The figure, Hinkle says, is a protector — a living ghost of an ancestor that comes to impart wisdom and knowledge. It’s part of her ongoing “Kentifrica” project, a cultural study of a contested African geography.

“They’re able to go into the psyche of young women and girls who are being trafficked in order to make them harder targets for manipulation,” she says. “And this figure can also get into the minds of policymakers to see what we can do about protecting these young women.”

The garment piece is also paired with a video (made in collaboration with Bay Area filmmaker Angelica Ekeke), projected onto a gallery wall, in which Hinkle brings the healer figure to life, wearing the colorful textiles herself.

In the film, a costumed Hinkle can be seen moving through some known Bay Area trafficking centers, like Oakland’s International Boulevard, “activating” the spaces through ritual.

“We were very aware that we definitely wanted to situate this body of work within issues that were happening within this very community in San Francisco and Oakland,” Hinkle says. “So the Bay Area is very much a part of this piece.”

The Retrieval: The Evanesced: Commander (Courtesy of Kenyatta A.C. Hinkle)

“The Retrieval” marks the first solo exhibition at the SFAC’s main gallery, which first opened its doors in January 2016.

“It became a solo show,” gallery director Meg Shiffler says. “I don’t know that we set out from the beginning to create a solo show with Kenyatta, but as our relationship grew, and as our understanding of the work grew, it grew into this project.”

Shiffler says she hopes viewers grasp the multifaceted nature of the exhibition. “We can really dig into the subject matter of the visibility and the perception of black women and the black female body,” she says. “But there is also process — and the process that Kenyatta undertakes to create this work is complex and full of joy and full of connection.”
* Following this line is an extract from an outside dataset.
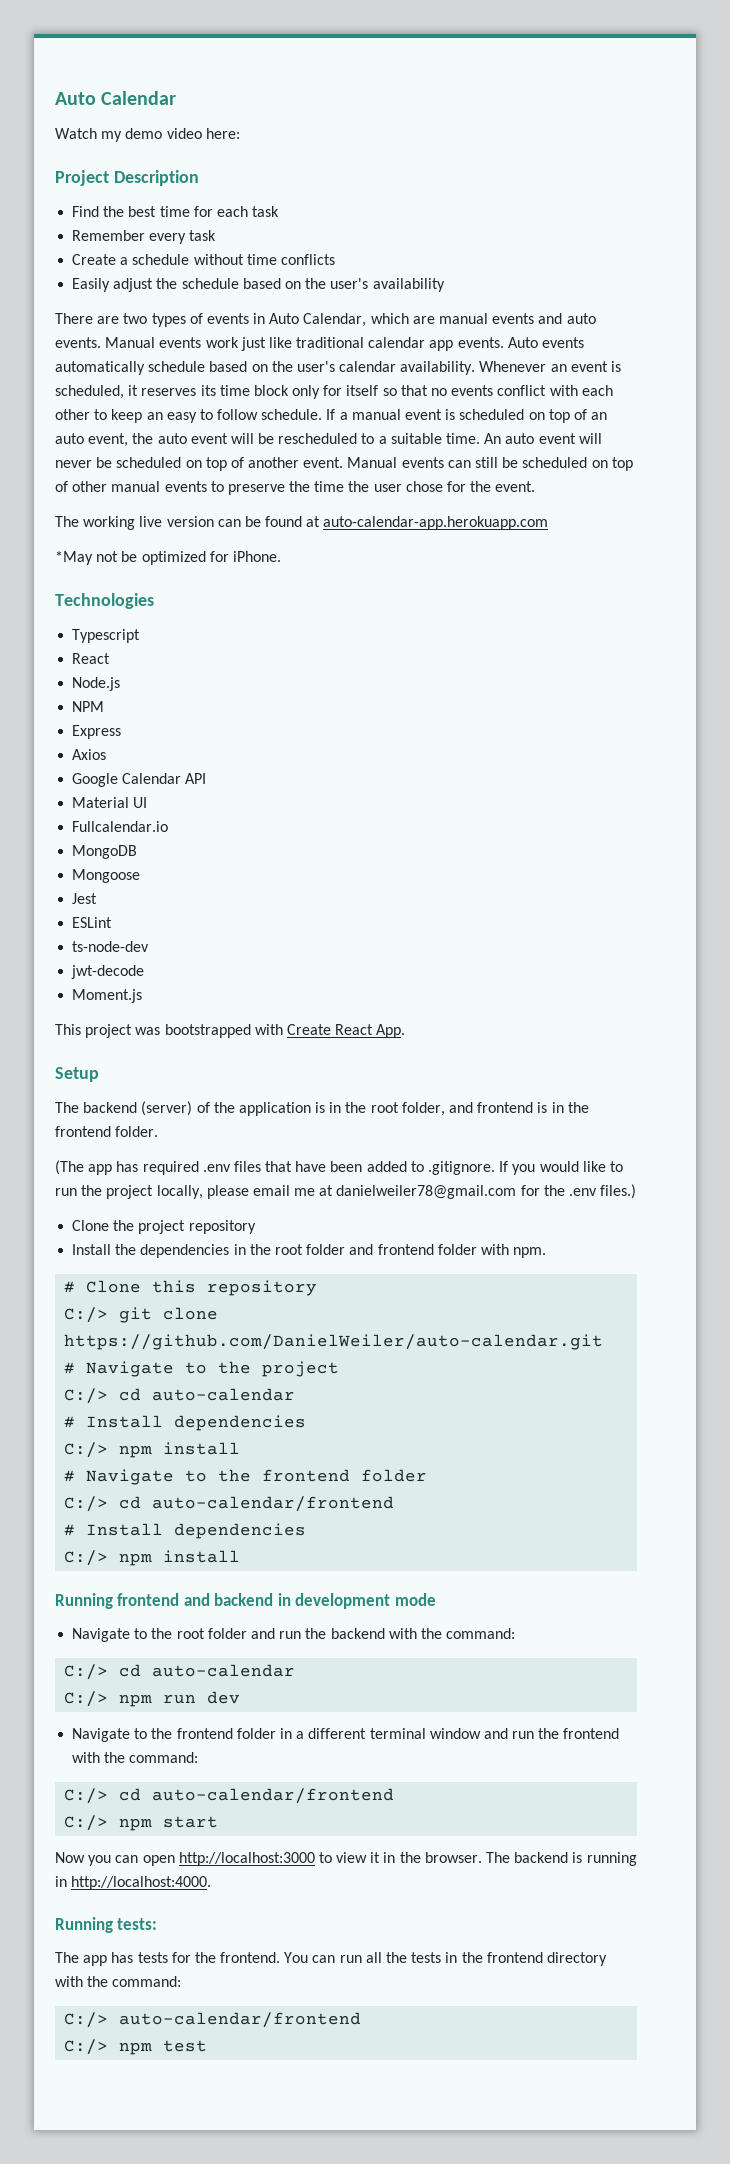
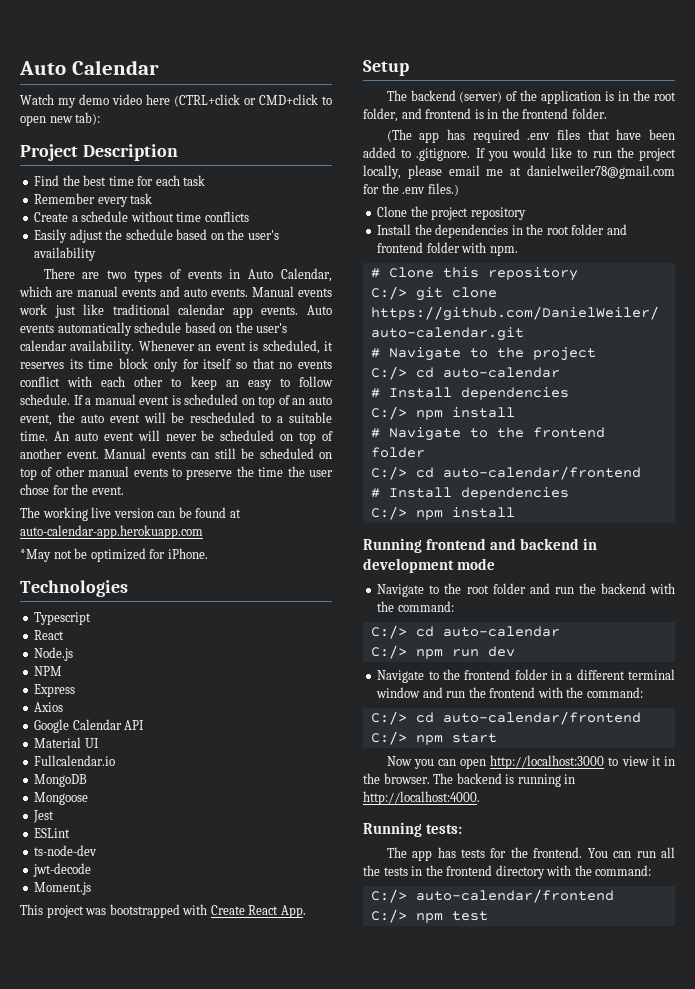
[205,128,240,139] here: -> [146,94,332,107] [20,112,101,126] here (CTRL+click or CMD+click to open new tab):

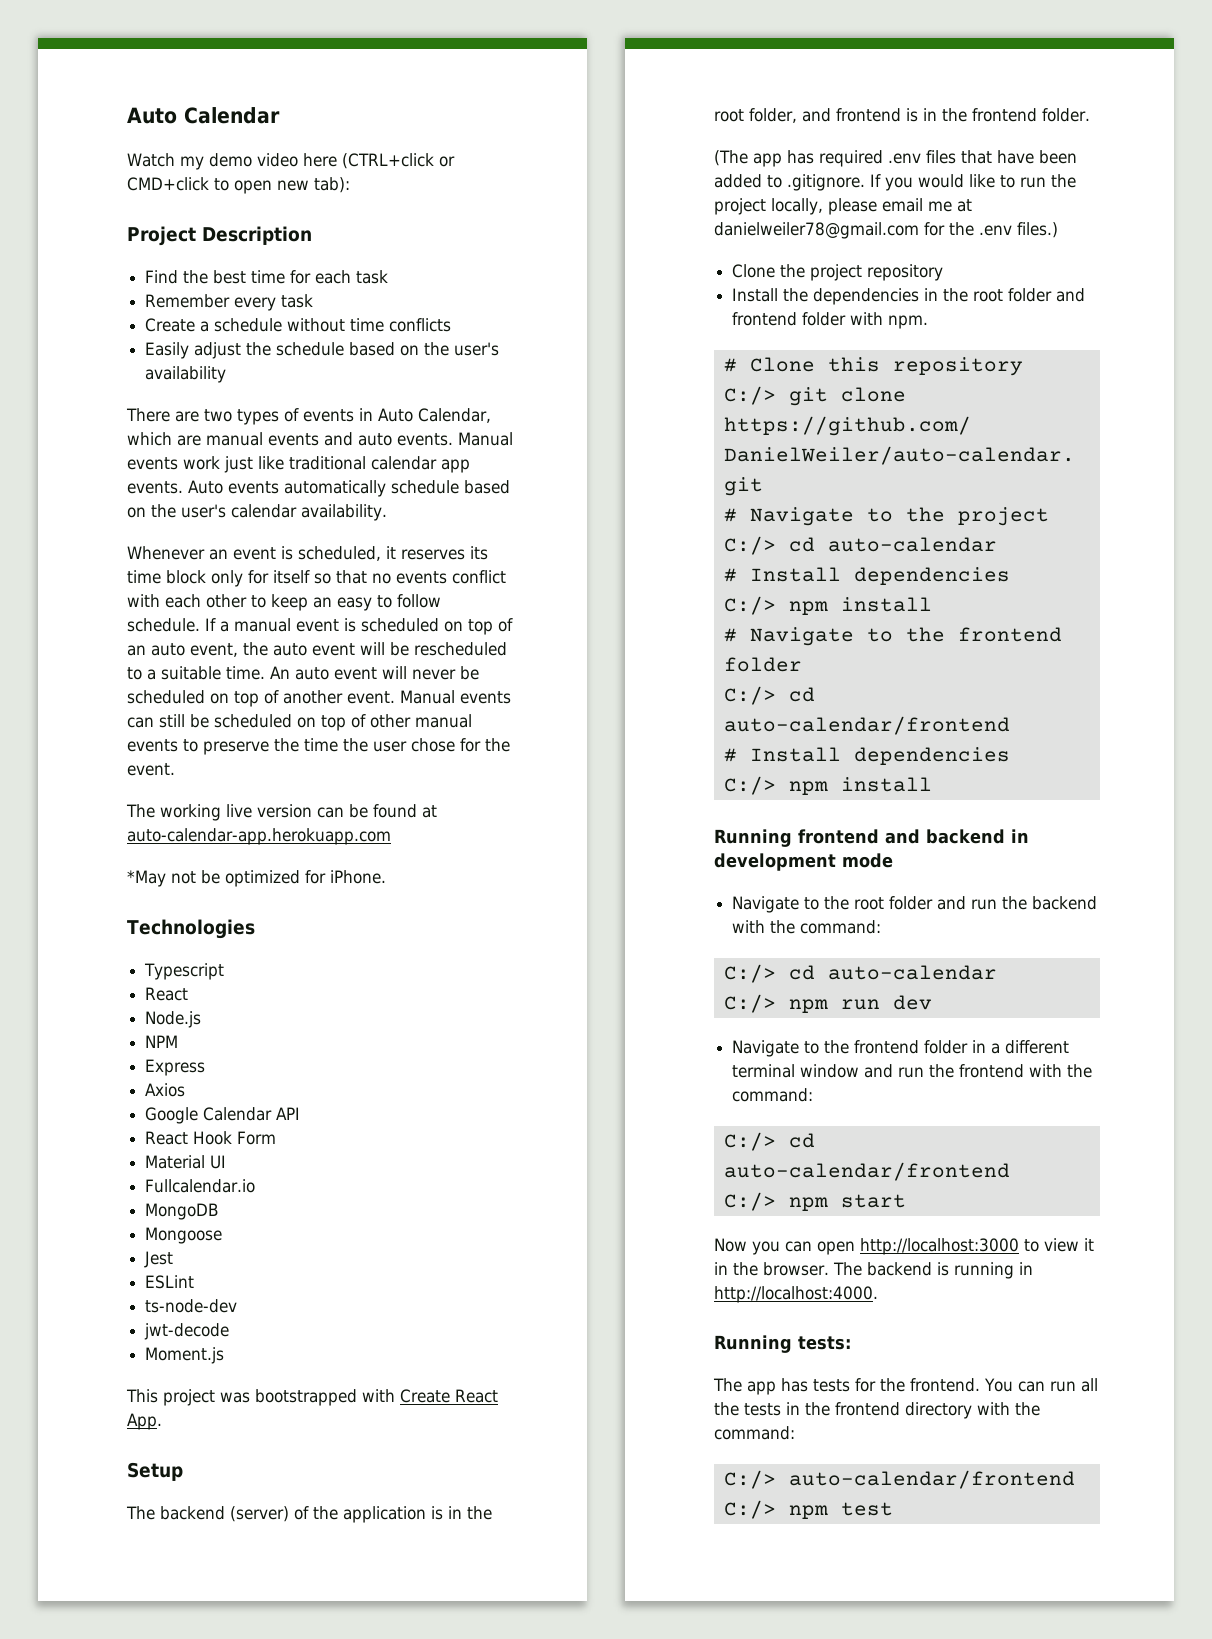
(135, 347) none -> (387, 512) //
(145, 725) none -> [145,1131,277,1145] // React Hook Form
And for Hinkle, that process and the subject matter are inextricably linked. By conjuring the presences of missing women through dance, ink and ritual, she hopes to inspire viewers to become agents of social change.

“The exhibition is a call to action,” Hinkle says. “So I really want us think about how we can all be retrievers within our communities.”

“The Retrieval” is on display at the San Francisco Arts Commission Main Gallery through April 7 and is free to the public.